"It's only I, Grannie dear, your little Red Riding-Hood with some goodies for you in my basket, answered the child.
"Then pull the bobbin," cried the voice, "and the latch will go up."
"What a dreadful cold poor Grannie must have, to be sure, to make her so hoarse," thought the child. Then she pulled the [page 143] bobbin, and the latch went up, and Red Riding-Hood pushed open the door, and stepped inside the cottage.
It seemed very dark in there after the bright sunlight outside, and all Red Riding-Hood could see was that the window-curtains and the bed-curtains were still drawn, and her grandmother seemed to be lying in bed with the bed-clothes pulled almost over her head, and her great white-frilled nightcap nearly hiding her face.

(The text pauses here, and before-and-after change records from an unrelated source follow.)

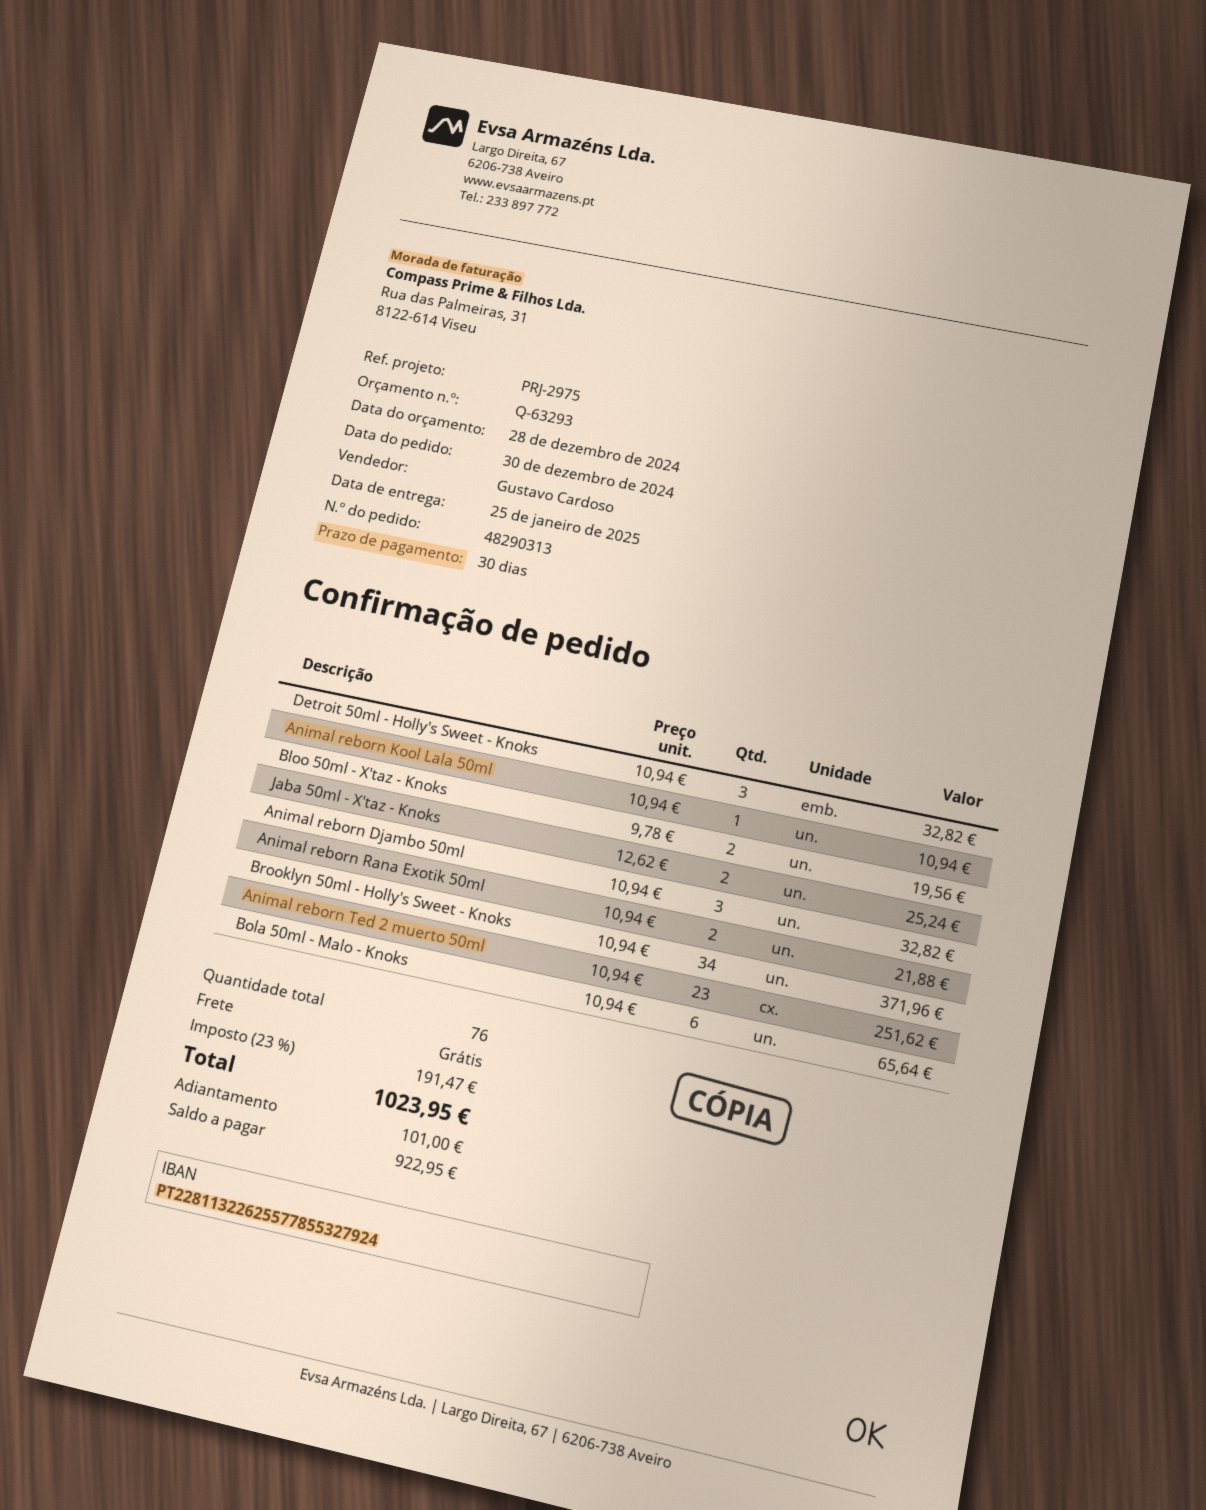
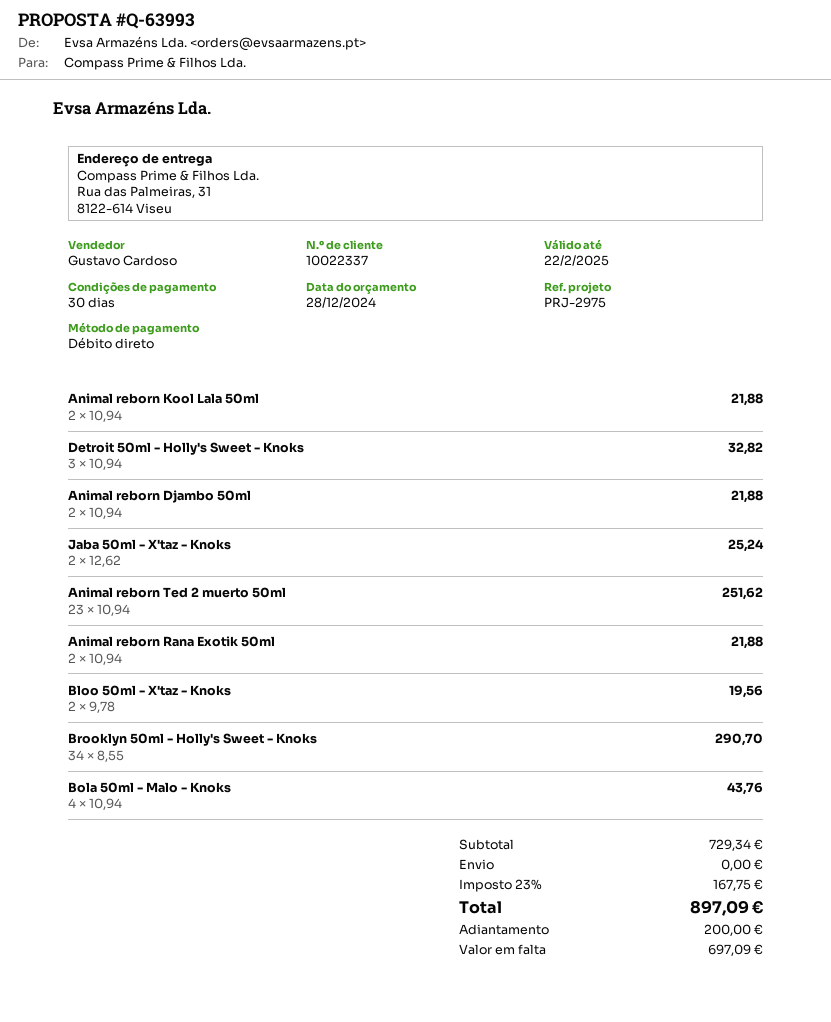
quote number: Q-63293 -> Q-63993
Animal reborn Kool Lala 50ml: 1 x 10.94 = 10.94 -> 2 x 10.94 = 21.88
Animal reborn Djambo 50ml: 3 x 10.94 = 32.82 -> 2 x 10.94 = 21.88
Brooklyn 50ml - Holly's Sweet - Knoks: 34 x 10.94 = 371.96 -> 34 x 8.55 = 290.70
Bola 50ml - Malo - Knoks: 6 x 10.94 = 65.64 -> 4 x 10.94 = 43.76
tax: 23% = 191.47 -> 23% = 167.75
total: 1023.95 -> 897.09
deposit: 101.00 -> 200.00
balance: 922.95 -> 697.09

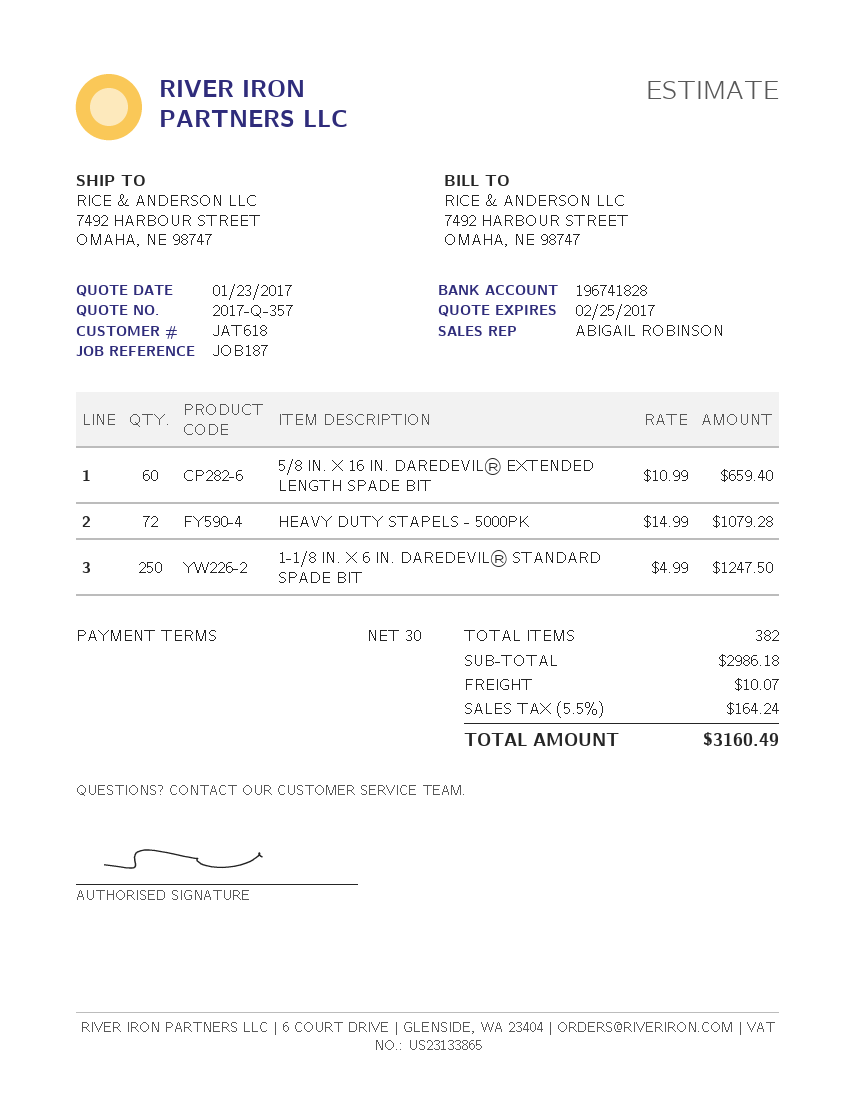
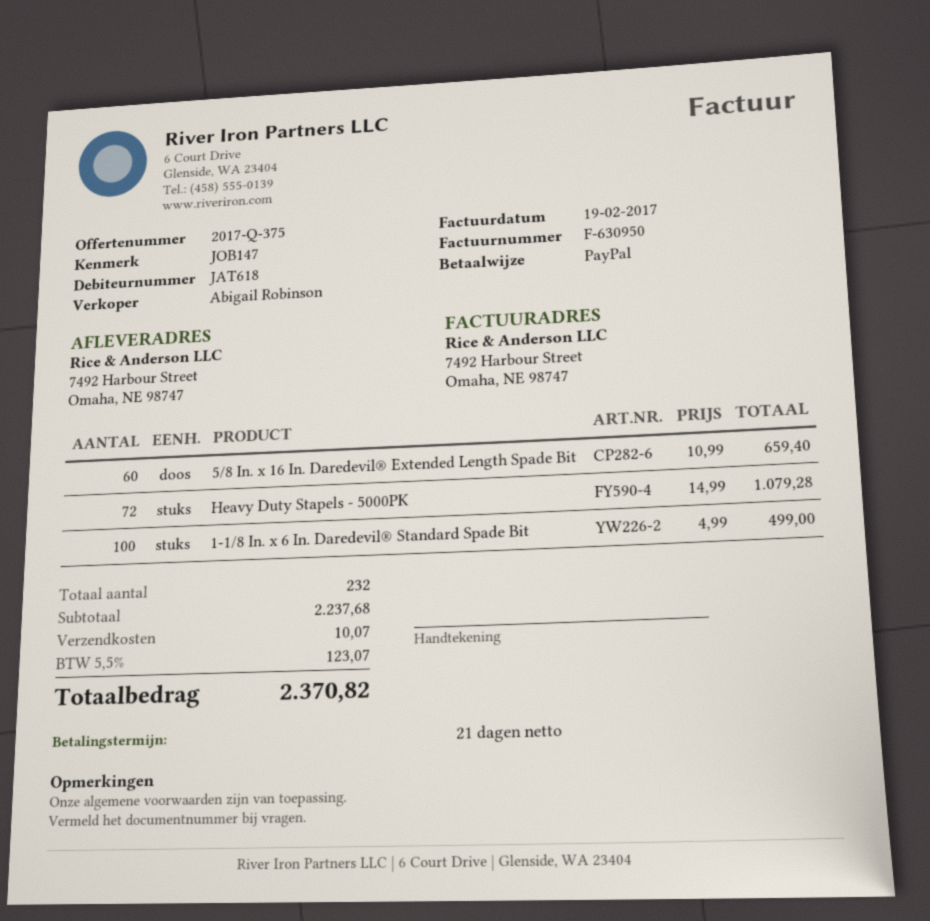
quote number: 2017-Q-357 -> 2017-Q-375
payment terms: 30 days -> 21 days
reference: JOB187 -> JOB147
1-1/8 IN. X 6 IN. DAREDEVIL® STANDARD SPADE BIT: 250 x 4.99 = 1247.50 -> 100 x 4.99 = 499.00
total quantity: 382 -> 232
subtotal: 2986.18 -> 2237.68
tax: 5.5% = 164.24 -> 5.5% = 123.07
total: 3160.49 -> 2370.82

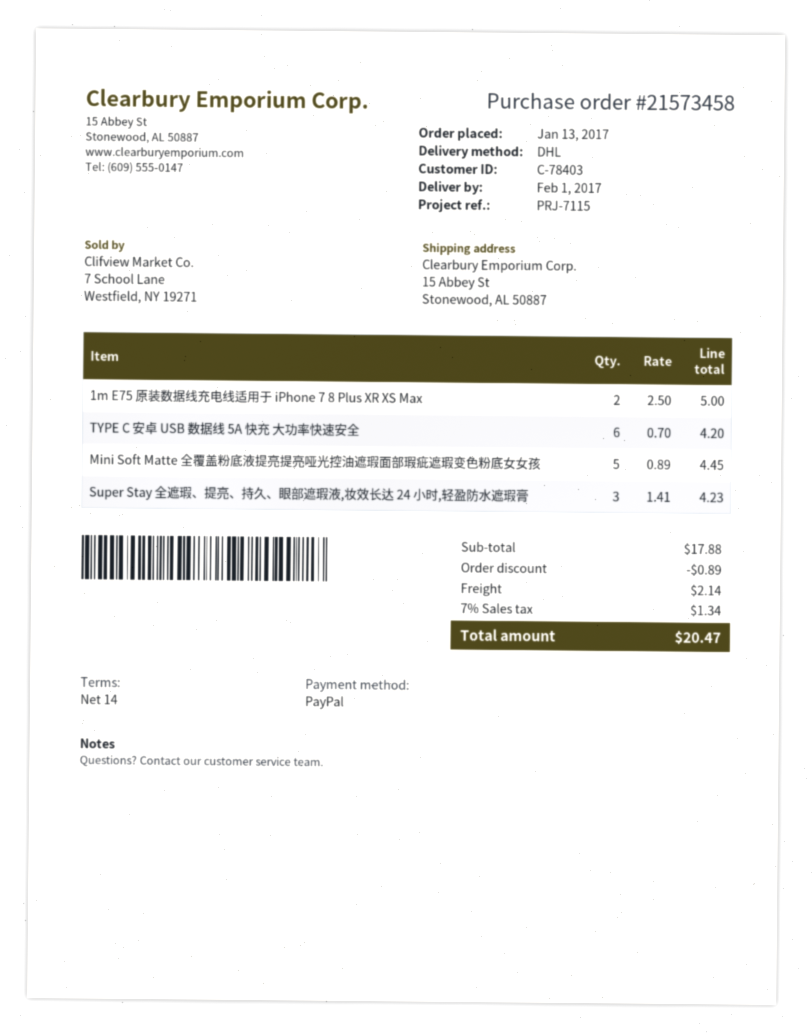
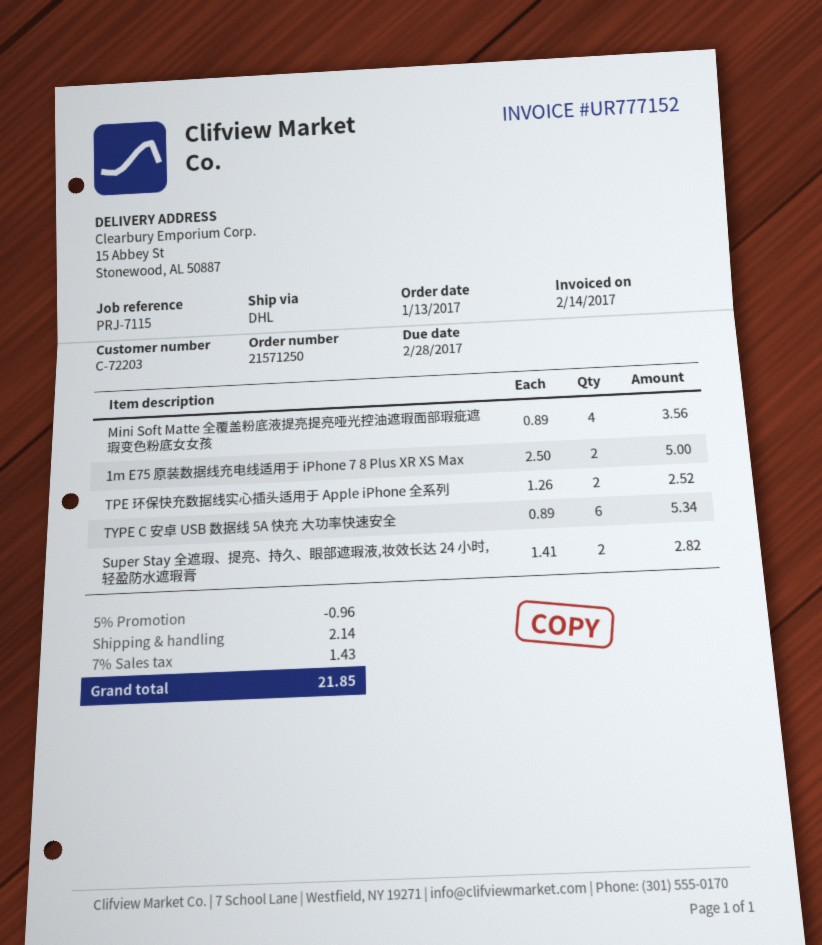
order number: 21573458 -> 21571250
customer number: C-78403 -> C-72203
TYPE C 安卓 USB 数据线 5A 快充 大功率快速安全: 6 x 0.70 = 4.20 -> 6 x 0.89 = 5.34
Mini Soft Matte 全覆盖粉底液提亮提亮哑光控油遮瑕面部瑕疵遮瑕变色粉底女女孩: 5 x 0.89 = 4.45 -> 4 x 0.89 = 3.56
Super Stay 全遮瑕、提亮、持久、眼部遮瑕液,妆效长达 24 小时,轻盈防水遮瑕膏: 3 x 1.41 = 4.23 -> 2 x 1.41 = 2.82
TPE 环保快充数据线实心插头适用于 Apple iPhone 全系列: none -> 2 x 1.26 = 2.52
discount: 0.89 -> 0.96
tax: 7% = 1.34 -> 7% = 1.43
total: 20.47 -> 21.85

Now, you and I have guessed by this time, although poor Red Riding-Hood never even thought of such a thing, that it was not her Grannie at all, but the wicked Wolf, who had hurried to the cottage and put on Grannie's nightcap and popped into her bed, to pretend that he was Grannie herself.
And where was Grannie all this time, you will say? Well, we shall see presently.
"Come and sit down beside my bed, dearie," wheezed the Wolf, "and let us have a little chat." Then the Wolf stretched out his large hairy paws and began to unfasten the basket.
"Oh!" said Red Riding-Hood, "what great arms you have, Grannie!"
"All the better to hug you with," said the Wolf.
"And what great rough ears you have, Grannie!"